Nowadays it is very common among people who are ageing to have weak bones which render them prone of encountering injury and developing chronic diseases such as arthritis, medical experts say. The common form of arthritis is osteoarthritis, a kind of a very debilitating disease by which pain triggered several hip replacement procedures and is associated with the DePuy-led campaign attacking a British Medical Journal metal-on-metal hip article.
Osteoarthritis is a painful disease which can interfere with a patient's ability to perform routine daily activities, depending on which joints are affected. Early diagnosis and treatment is very important. The goals of osteoarthritis treatment are to relieve pain and other osteoarthritis symptoms, preserve or improve joint function and reduce physical disability.
The American College of Rheumatology (ACR) offers guidelines for the treatment of osteoarthritis, although it emphasizes that treatment decisions ultimately rest with the doctor and patient. ACR guidelines include non-pharmacologic and pharmacologic (i.e., drug) treatment options for osteoarthritis, according to the about.com website.
There are two major factors that affect older people such as an increased risk of falling because of poor stability (from a decrease in muscle, joint, and nerve function) and poor vision; and (2) weak bones that break easily because of osteoporosis.
It has been estimated that 250,000 (a quarter of a million) people in the United States suffer hip fractures each year.
Hip fracture is a terrible injury. It typically requires major surgery for repair. Operations involve either metal pinning with screws and/or plates or replacement of the hip joint with artificial parts. These operations can be complicated by infections, blood clotting, bleeding, and failure of the repair work. After such a surgical procedure, long and aggressive rehabilitation programs are necessary for optimal success. For the very frail, elderly person, ultimate recovery can be extremely difficult and long-term loss of independence, nursing-home placement, and even death may result.
Prevention of hip fractures is a key part of caring for the health of the elderly. Elderly people may take measures to decrease their own risk for hip fractures. These measures include participating in regular, proper exercise, "clearing the runway" in homes for walking and transferring, undergoing regular general and eye-health checkups, and addressing osteoporosis (bone-density exams, calcium and vitamin Dintake, and osteoporosis medications when indicated).
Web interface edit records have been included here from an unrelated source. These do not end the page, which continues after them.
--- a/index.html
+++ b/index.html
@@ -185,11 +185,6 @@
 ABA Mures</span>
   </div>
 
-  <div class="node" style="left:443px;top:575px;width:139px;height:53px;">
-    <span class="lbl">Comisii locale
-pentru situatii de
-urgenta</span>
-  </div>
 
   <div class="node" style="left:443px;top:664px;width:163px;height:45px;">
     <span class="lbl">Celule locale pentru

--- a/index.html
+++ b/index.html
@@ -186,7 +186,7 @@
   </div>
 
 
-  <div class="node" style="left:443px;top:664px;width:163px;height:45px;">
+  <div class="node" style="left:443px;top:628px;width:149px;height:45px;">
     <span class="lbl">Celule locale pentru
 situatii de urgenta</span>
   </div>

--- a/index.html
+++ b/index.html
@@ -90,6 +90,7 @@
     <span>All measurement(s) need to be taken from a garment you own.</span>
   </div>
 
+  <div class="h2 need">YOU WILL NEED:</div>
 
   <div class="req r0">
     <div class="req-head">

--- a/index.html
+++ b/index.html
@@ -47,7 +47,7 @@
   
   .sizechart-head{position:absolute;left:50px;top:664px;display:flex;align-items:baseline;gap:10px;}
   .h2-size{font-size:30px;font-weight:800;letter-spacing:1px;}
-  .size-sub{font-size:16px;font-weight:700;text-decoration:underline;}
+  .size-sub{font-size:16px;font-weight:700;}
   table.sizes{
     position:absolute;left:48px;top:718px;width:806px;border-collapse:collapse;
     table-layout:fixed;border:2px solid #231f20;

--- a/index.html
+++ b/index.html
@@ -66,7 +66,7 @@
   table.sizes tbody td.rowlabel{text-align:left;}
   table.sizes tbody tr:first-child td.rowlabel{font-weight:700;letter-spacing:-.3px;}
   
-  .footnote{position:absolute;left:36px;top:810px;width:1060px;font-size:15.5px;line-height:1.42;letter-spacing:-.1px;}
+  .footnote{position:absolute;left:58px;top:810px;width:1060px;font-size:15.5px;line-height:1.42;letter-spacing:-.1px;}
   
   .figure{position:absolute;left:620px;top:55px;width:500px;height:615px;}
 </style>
At first, the non-drug treatment should be considered. If satisfactory relief can be achieved using non-drug options, risk associated with medication side effects may be avoided. Non-drug treatment options include the patient's education and self-management programs, weight loss if patient is overweight, physical therapy for range of motion exercise, muscle strengthening, aerobic conditioning, assistive devices taping and bracing. It is best to take all precautionary measures to avoid any kind of severe diseases which lead to surgical procedure such as the hip replacement which has been the subject of several hip recall law.